To mistake nuclear signaling for nuclear blackmail might lead to a deterrence breakdown. The risk arises in demonstrating resolve to call what’s (mis)taken as a nuclear bluff. If and since deterrence is meant to secure, how India is secured by running the risk remains unexplained in the new doctrine.

India secured?

A co-briefer, Wing Commander Vyomika Singh, added an aim: “OPERATION SINDOOR was launched by Indian Armed Forces to deliver justice to the victims of Pahalgam terror attack and their families.” (Colonel Qureishi’s remarks in Hindi not found translated on the webpage have therefore not been perused by this Hindi-challenged South Indian author.)

On their part, the armed forces have delivered up retributive justice. Holistically, however, justice requires addressing root causes. An ostrich-like policy – ‘we will discuss only return of Pakistan Occupied Kashmir’ – is a negation.

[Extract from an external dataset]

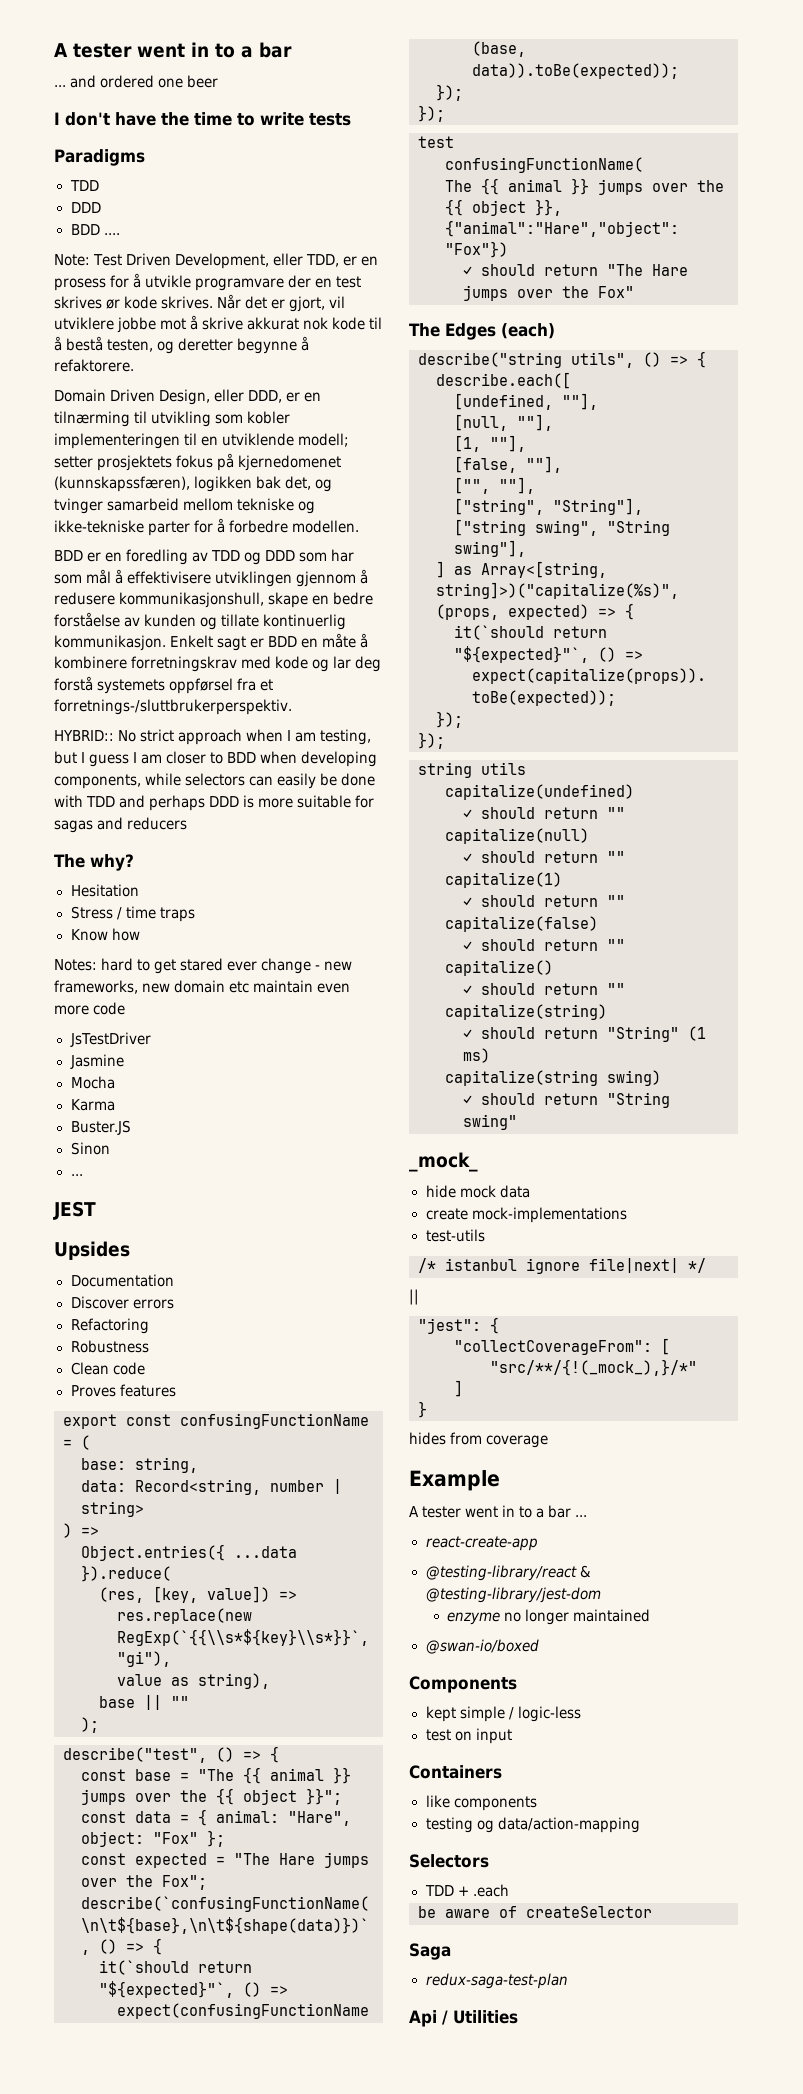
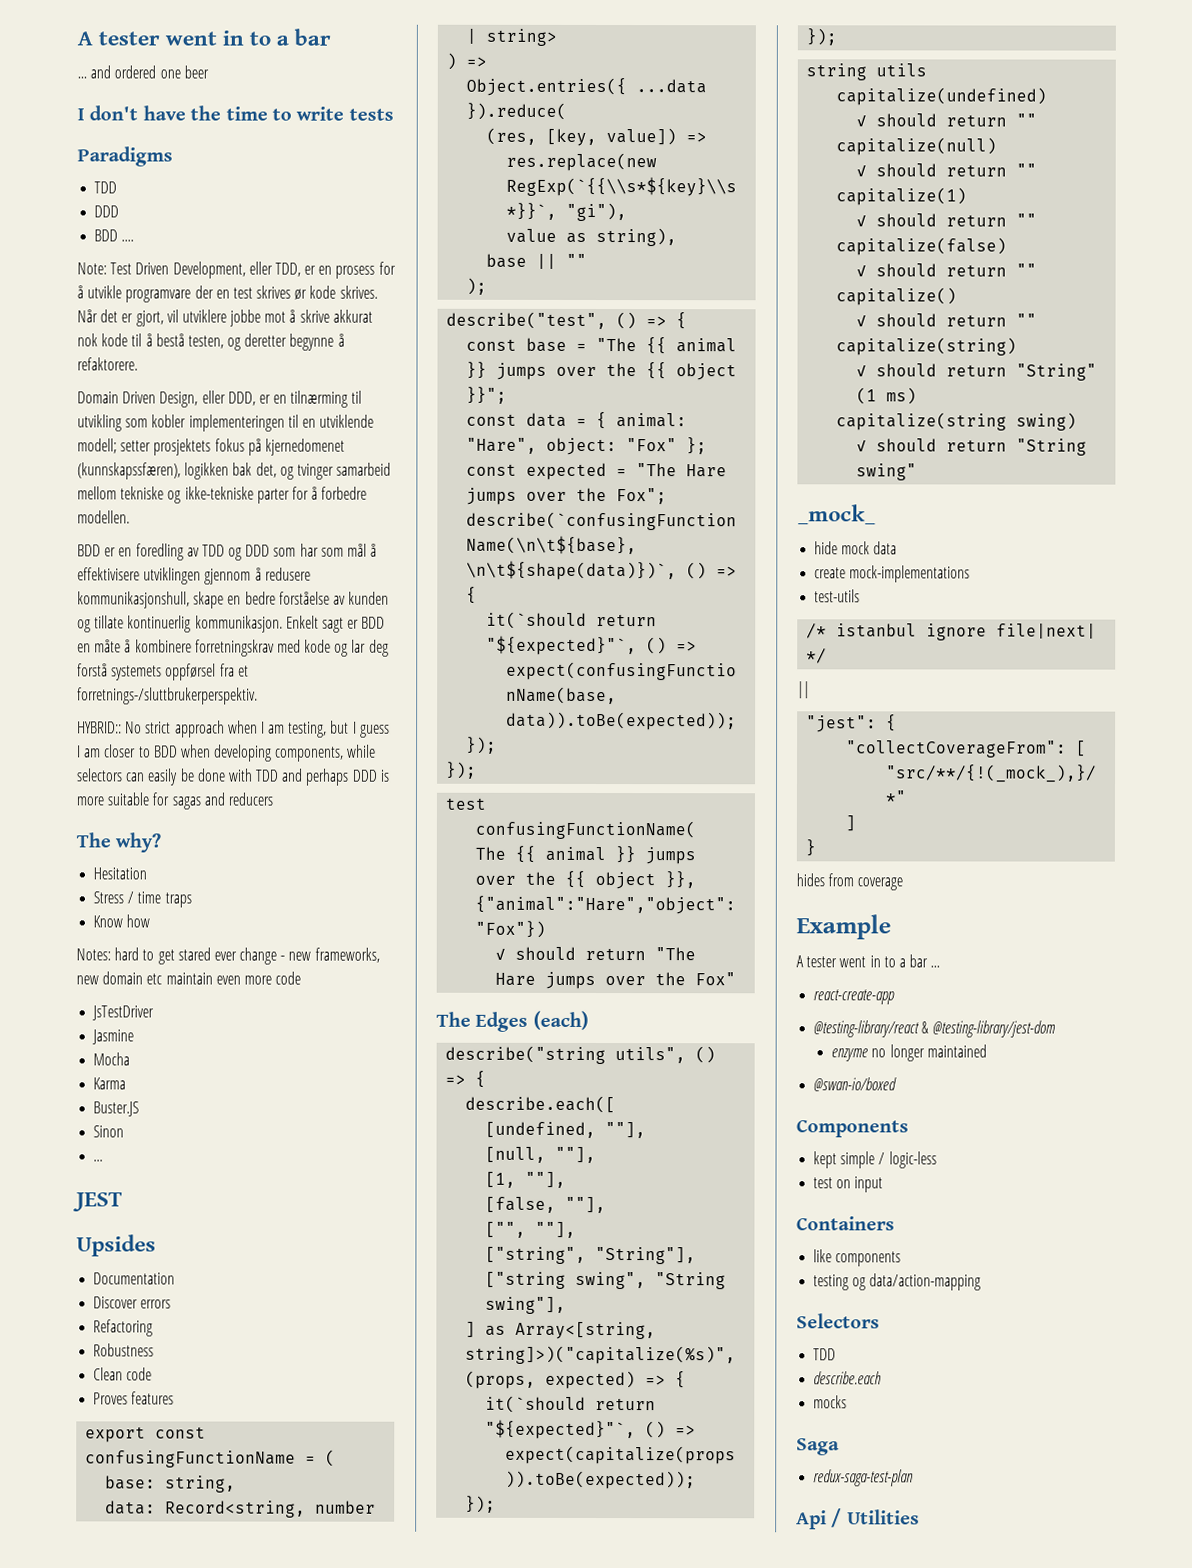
[457,1884,509,1897] [418,1906,652,1918] + .each // be aware of createSelector -> [813,1371,883,1385] [813,1395,848,1409] // describe.each // mocks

The problem with the discourse on terrorism is denial of any rationale for terrorism prompted by the fear that any excuse would lend it legitimacy. However, the incidence of terrorism oughtn’t to impact legitimate pursuit of conflict resolution in conflicts that often frame terrorism. Not addressing root causes allows terrorism oxygen in the resulting political and psychological milieu.

The belief that conflict management is better than conflict resolution stands exposed. With wrong lessons learnt hastily from Op Sindoor, a fourth instance is guaranteed. Adopting an Israel-like ‘mow the lawn’ strategy misses that Israel has lately bought itself insecurity for multiple generations.

Op Sindoor is thus just another step closer towards – to paraphrase strategic doyen General DK Palit - a Southasian communal riot with nukes.